**EXERCISE DETAILS**
Lift every line from the entries that includes the word "implementation".

(DATA SHOWN Opens)

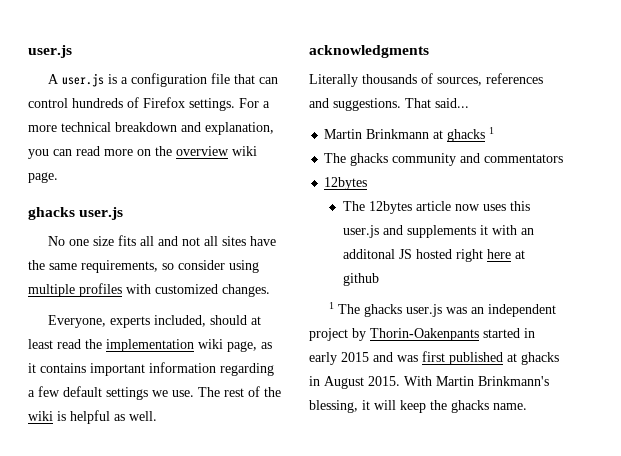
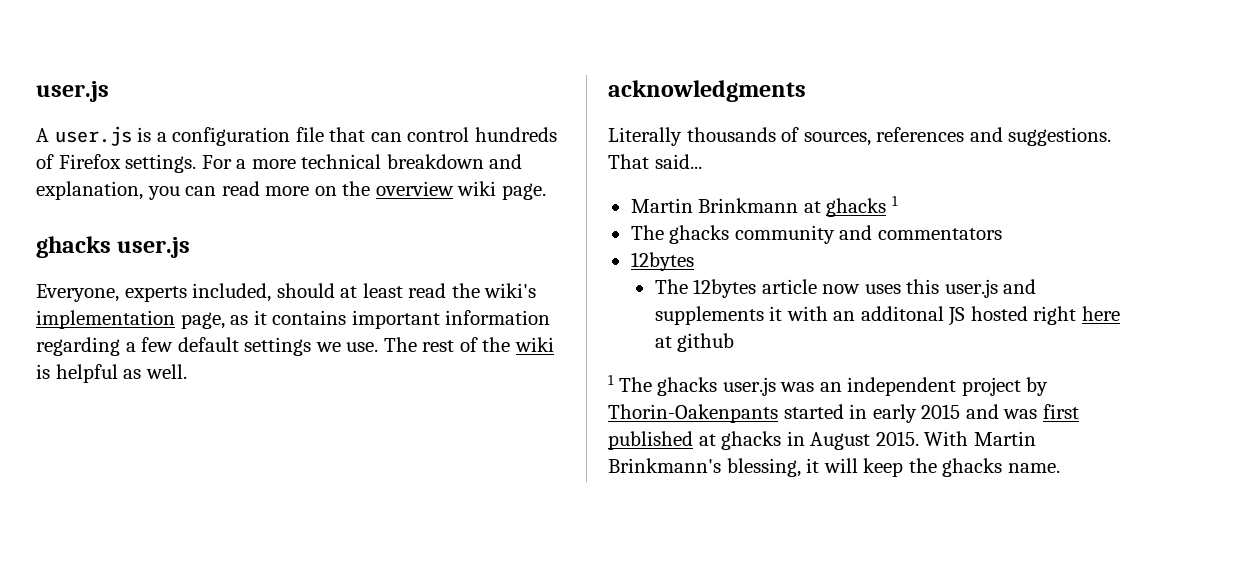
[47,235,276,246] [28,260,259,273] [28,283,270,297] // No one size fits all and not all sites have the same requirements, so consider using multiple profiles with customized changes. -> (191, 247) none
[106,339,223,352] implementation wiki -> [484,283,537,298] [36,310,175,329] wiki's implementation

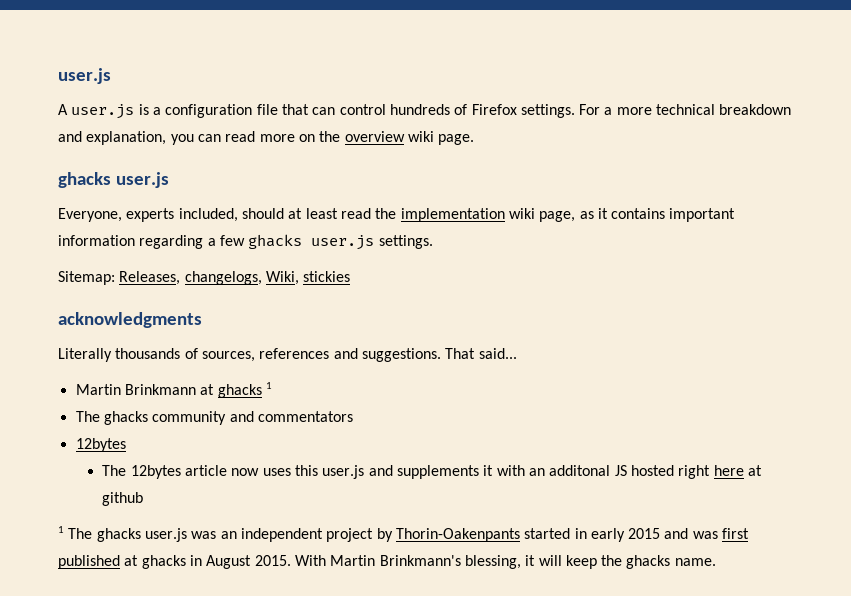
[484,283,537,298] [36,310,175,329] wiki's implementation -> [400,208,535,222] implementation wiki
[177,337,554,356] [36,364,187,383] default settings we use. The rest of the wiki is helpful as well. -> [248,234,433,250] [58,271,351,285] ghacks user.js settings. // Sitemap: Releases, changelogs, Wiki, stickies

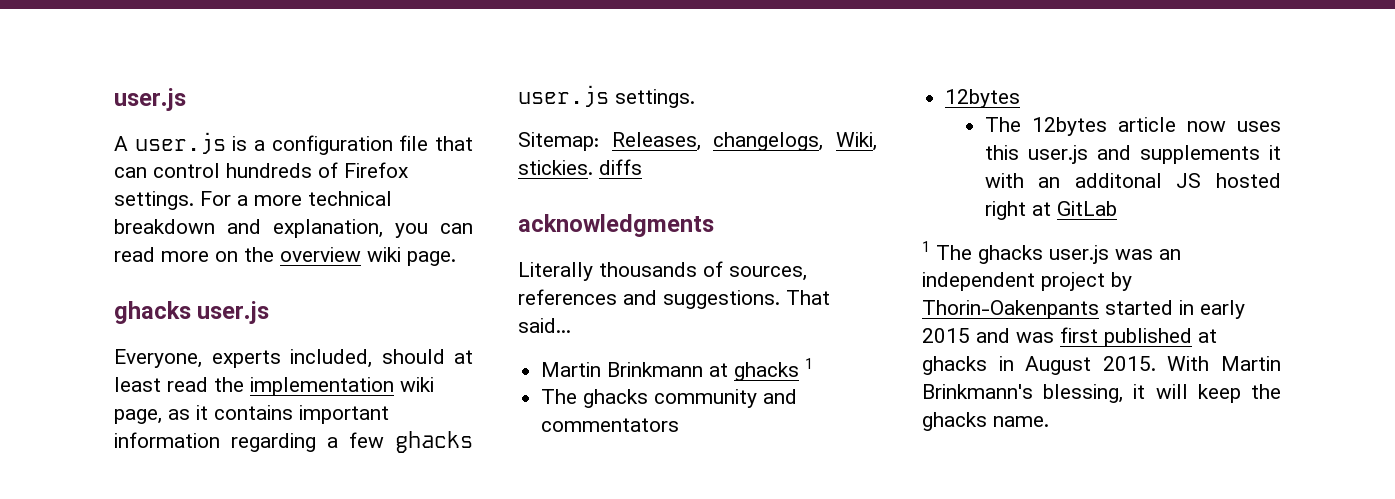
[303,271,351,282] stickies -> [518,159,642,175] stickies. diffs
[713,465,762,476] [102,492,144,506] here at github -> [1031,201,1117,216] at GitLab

(DATA SHOWN Closes)

**ANSWER BOX**
[106,339,223,352] implementation wiki -> [484,283,537,298] [36,310,175,329] wiki's implementation
[484,283,537,298] [36,310,175,329] wiki's implementation -> [400,208,535,222] implementation wiki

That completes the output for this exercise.